A recent publication by Punch Nigeria on the warning the Independent National Electoral Commission gave to political parties against the use of masquerades, public facilities and religious centres for campaigns has elicited varied opinions on social media.
In the article, The commission asked political parties to align strictly with the provisions of the Electoral Act to avoid sanctions as stipulated by the Act.
Campaigns for the presidential and National Assembly will start on September 28, exactly a month today.
The discussions monitored on social media by Investogist shows the majority of commentators disagreed with INEC’s position, and they are right and wrong at the same time in their positions on the issue.
We have always debated that Nigeria is a country of multiple laws, but with limited implementations. For this reason, anytime an agency of Government pushes for the implementation of any of the laws, there is always the tendency for it to be seen as being targeted at an individual or group of individuals for political reasons.
Yes, those that see it in such light may not be entirely wrong.
INEC would therefore do well to ensure that the electoral laws are applied uniformly across all political parties and their respective candidates, as well as applying same laws uniformly across the country and in equal measure to all voters.
On the issue of campaigns, which is the crust of the matter this morning, here is what the laws says:
Section 92 Nigeria Electoral Act 2022
Prohibition of certain conduct at political campaigns
(1) A political campaign or slogan shall not be tainted with abusive language directly or indirectly likely to injure religious, ethnic, tribal or sectional feelings.
(2) Abusive, intemperate, slanderous or base language or insinuations or innuendoes
designed or likely to provoke violent reaction or emotions shall not be employed or used in political campaigns.
(3) Places designated for religious worship, police stations, and public offices shall not be used –
(a) for political campaigns, rallies and processions; or
(b) to promote, propagate or attack political parties, candidates or their programmes or ideologies.
(4) Masquerades shall not be employed or used by any political party, aspirant or candidate during political campaigns or for any other political purpose.
(5) A political party, aspirant or candidate of a political party shall not retain, organise, train or equip any person or group of persons for the purpose of enabling them to be employed for the use or display of physical force or coercion in promoting any political objective or interest, or in such manner as to arouse reasonable apprehension that they are organised, trained or equipped for that purpose.
(6) A political party, aspirant or candidate shall not keep or use armed private security organisation, vanguard or any other group or individual by whatever name called for the purpose of providing security, assisting or aiding the political party or candidate in whatever manner during campaigns, rallies, processions or elections.

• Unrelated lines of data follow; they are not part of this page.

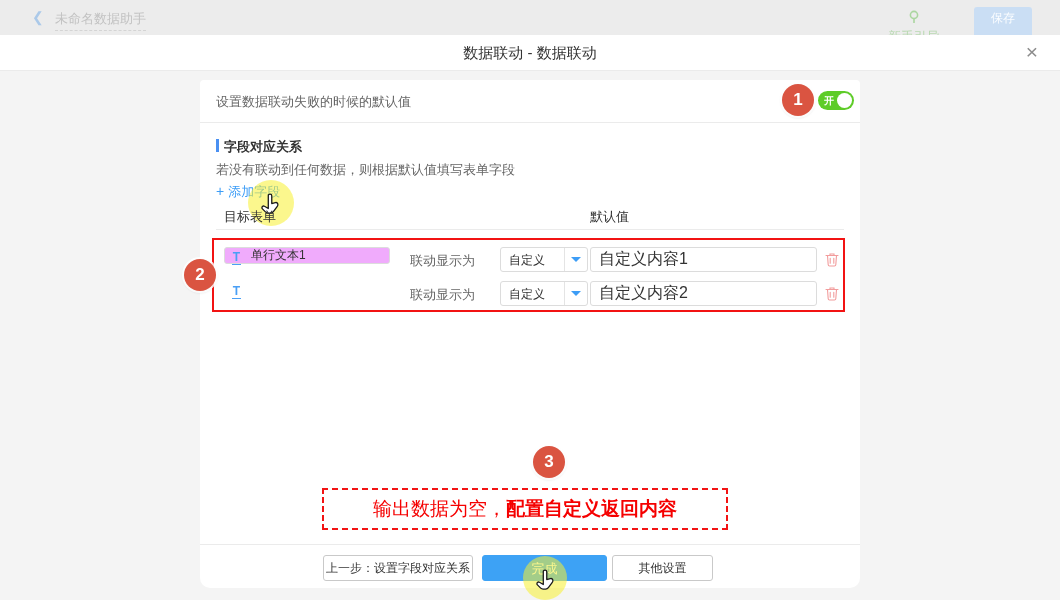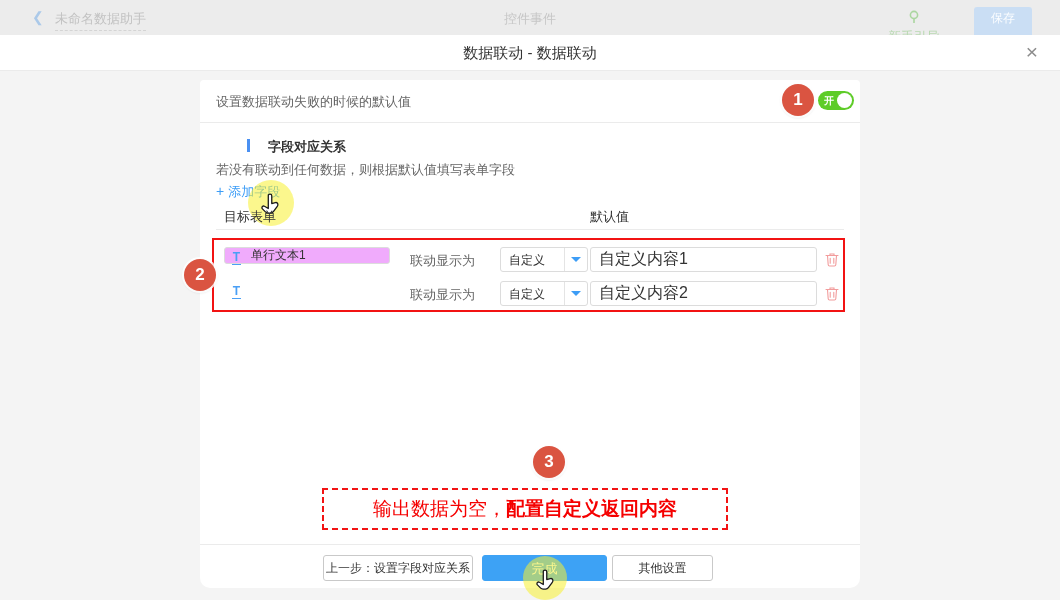"控件事件" div.center-title { html: <div>控件事件</div> -> none }
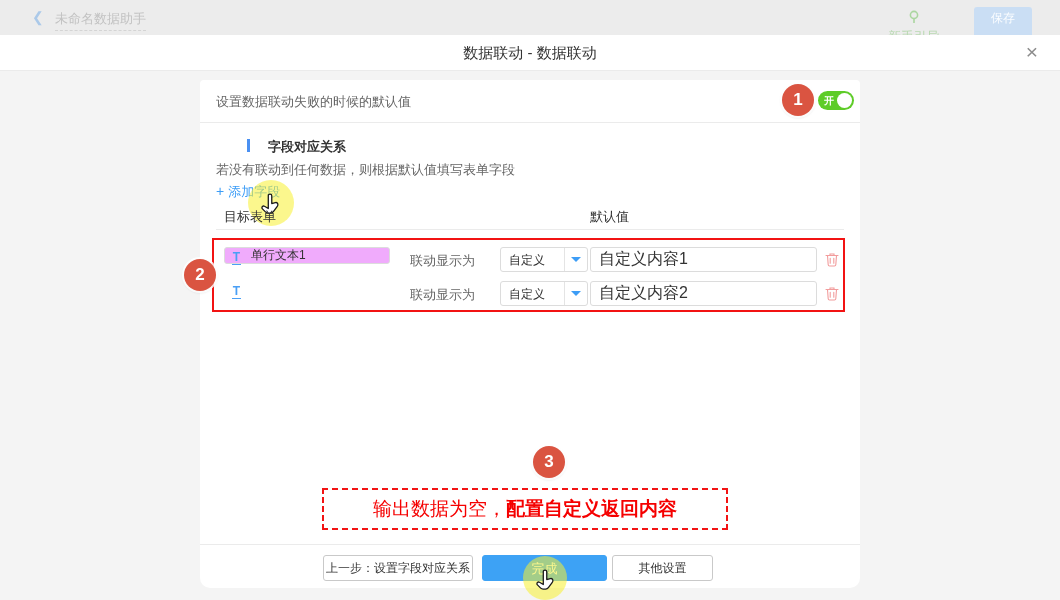"字段对应关系" .sec2-title { margin-left: 31px -> none; padding-left: 21px -> 8px }
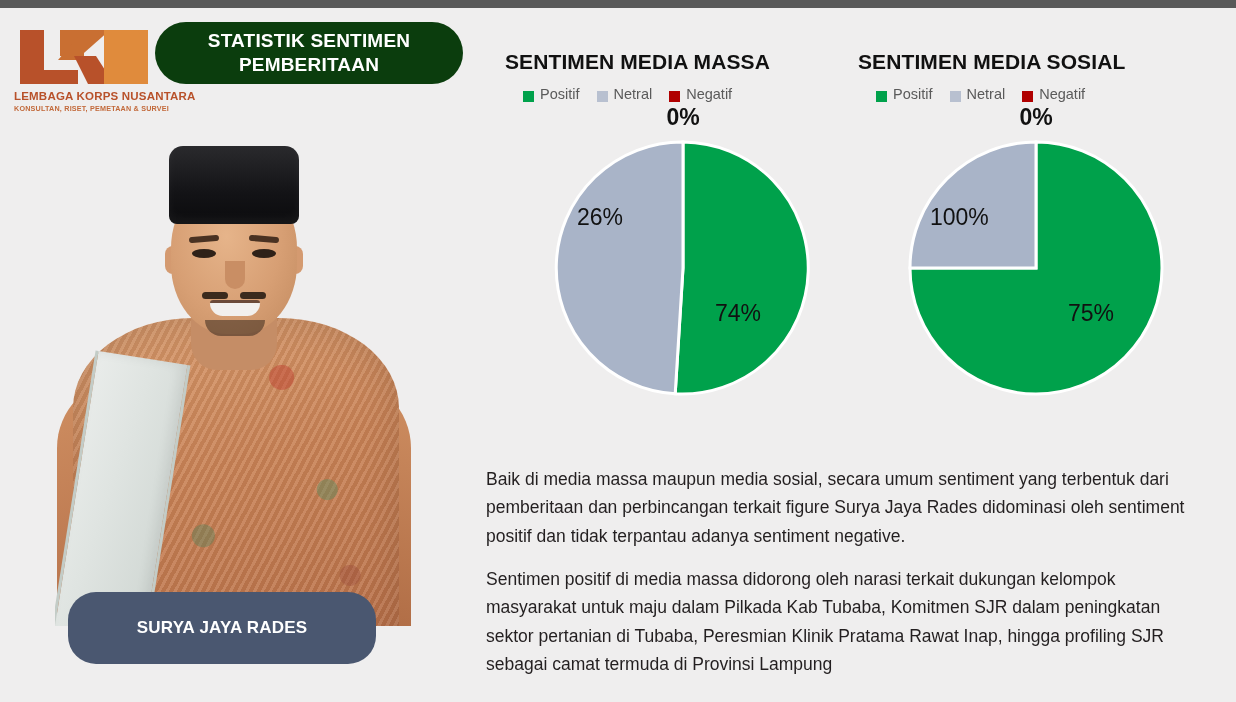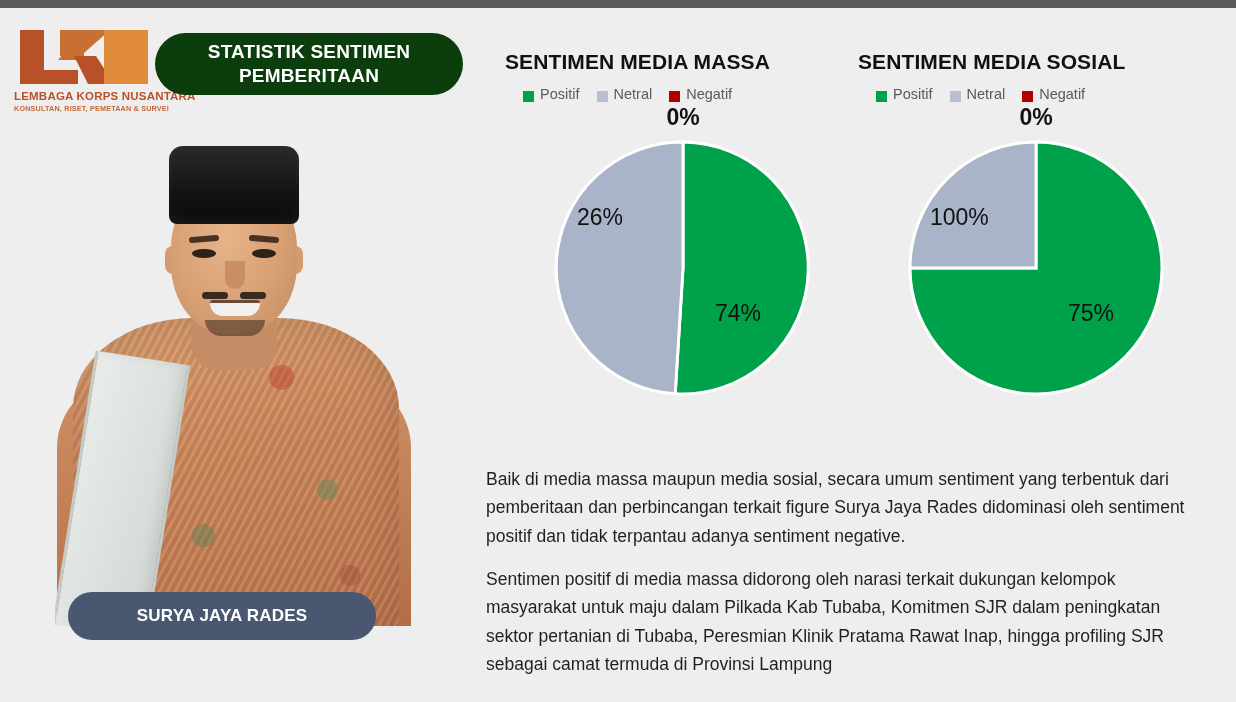"STATISTIK SENTIMEN" .title-pill { margin-top: 11px -> none }
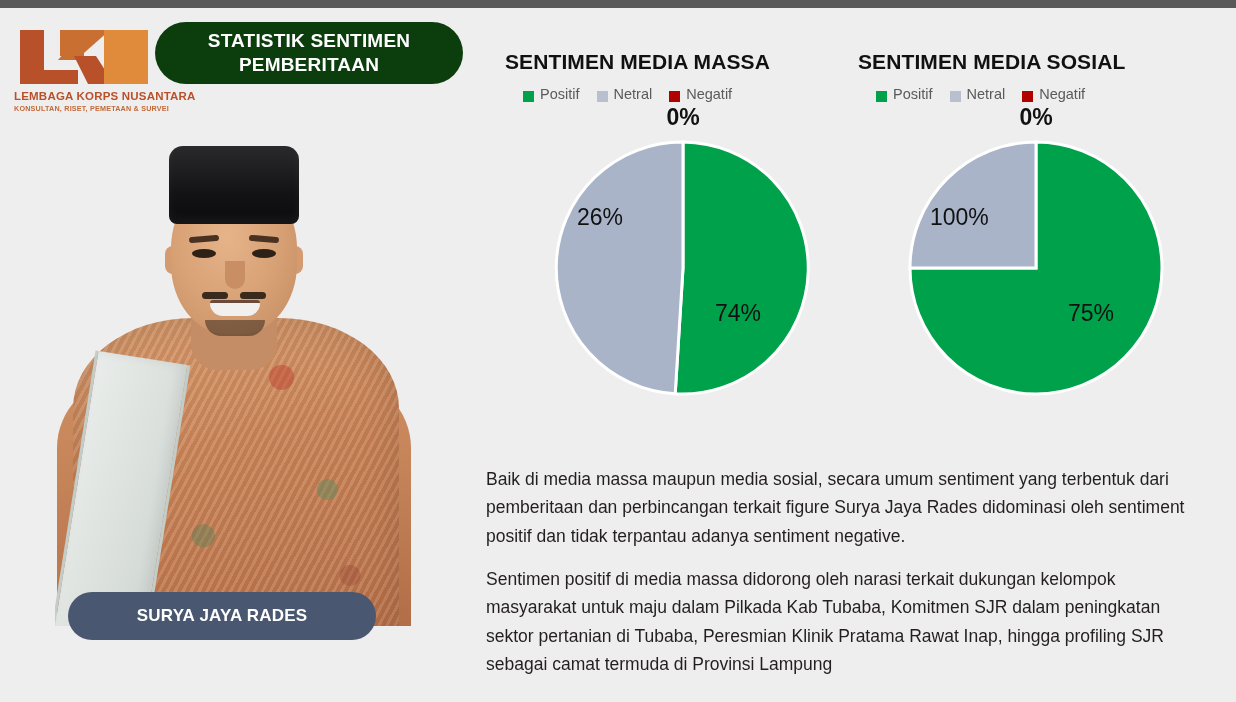"SURYA JAYA RADES" .name-banner { height: 48px -> 72px }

(7) A political party, aspirant or candidate that contravenes any of the provisions of this section commits an offence and is liable on conviction –
(a) in the case of an aspirant or candidate, to a maximum fine of N 1,000,000 or imprisonment for a term of 12 months; and
(b) in the case of a political party, to a fine of N2,000,000 in the first instance, and N 1,000,000 for any subsequent offence.
(8) A person or group of persons who aids or abets a political party, an aspirant or a candidate in contravening the provisions of subsection (5), commits an offence and is liable on conviction to a fine of N500,000 or imprisonment for a term of three years or both.